Edited by Lucy Kaufman

Welcome to my third Showcase in May. This week spans Mental Health Awareness Week, Brain Injury Awareness Week and National Women’s Health Week, so it’s an appropriate time to be continuing our investigation of our Write On! theme of Overcoming and my personal exploration of Transcendence. In the two previous weeks, we’ve looked at transcendence through Memory and Dream. This week, we’re looking at transcendence via our imaginations.

Imagination is immensely powerful. Anything that’s been created or constructed by humans must first have been imagined by someone. Our ideas and visions can create improved systems, better worlds, innovative futures. Yet, the flip side of this wondrous human power, is that our imaginations can also cripple us with fear, anxiety, self-doubt and doom-laden scenarios.

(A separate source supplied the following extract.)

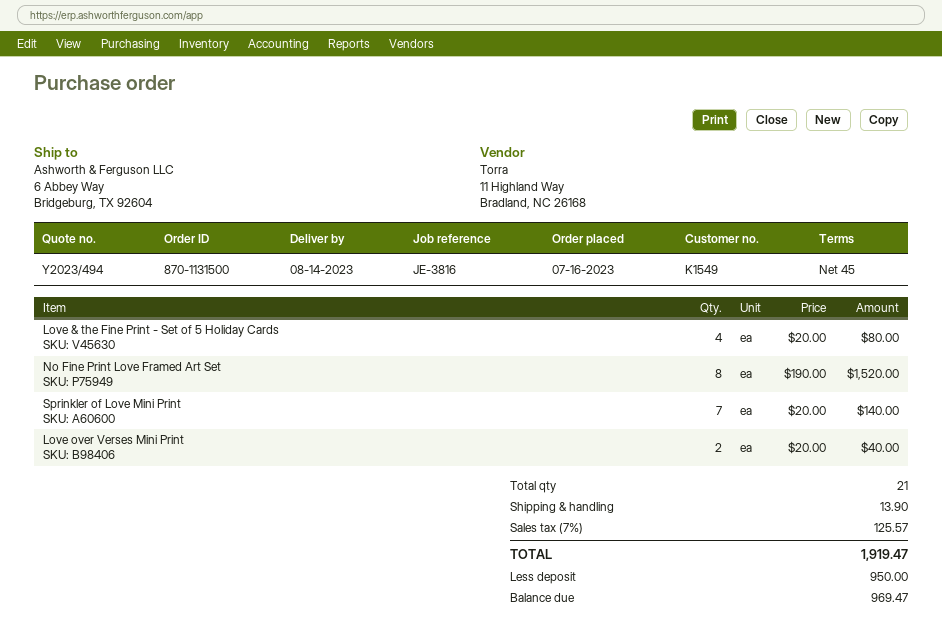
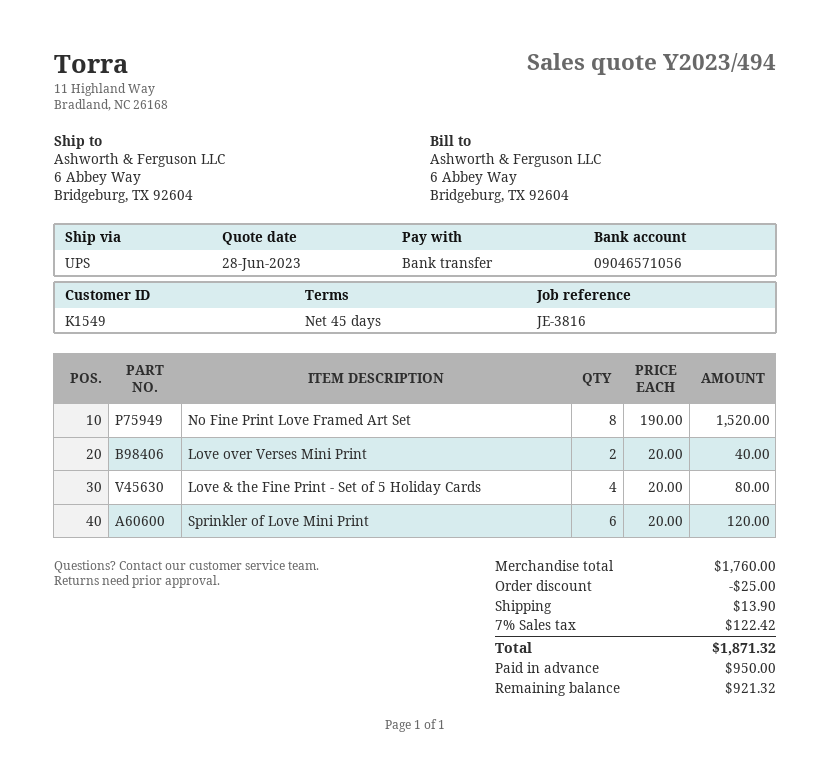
Sprinkler of Love Mini Print: 7 x 20.00 = 140.00 -> 6 x 20.00 = 120.00
discount: none -> 25.00
tax: 7% = 125.57 -> 7% = 122.42
total: 1919.47 -> 1871.32
balance: 969.47 -> 921.32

In our first poem, Poison Ivy, Julie Dexter is effective in imagining this intense feeling of suffocation, by a plant that could stand for so many negative challenges in our lives. Julie says: ‘‘It’s a metaphor for overcoming. Though events or people may give the impression, or in fact be too difficult to surmount, we must somehow find the inner strength to persevere. And even in things, situations or people who are seemingly malignant, there is goodness to be found.”

Poison Ivy

Grow!
Grow away from your endless twining,
Suffocating Ivy!
You cannot break my stem.
Though your sickening seeds
sow, bloom
strangle leaves and branches with
fat-wrapped-stalks.

Ivy clings to fallen tree,
cousins mango,
cashew.
Houses sparrows, blackcaps,
yellow-barred brindle moths,
gall mites.
And with toxic leaves,
and waxen-white shined berries
feeds their young.

© Julie Dexter, 2024

I love how the poem conjures up images but also strong feelings of being suffocated; we are there with the narrator, with poison ivy wrapped tightly around us. I really admire their angry energy, shouting at the ivy. As a therapist for 20 years, one thing I observed with clients suffering from depression was that the first sign they were beginning to come out of it was when there was a glimmer of anger, usually at themselves for being so depressed. It was a sign there was new energy there, rather than flatness. That energy often grew and grew and enabled them to face the eventual upward climb from the pit of despair. In spite of the ivy’s negative force, Julie has managed to find empathy for the ivy, too, and see a positive benefit of its existence.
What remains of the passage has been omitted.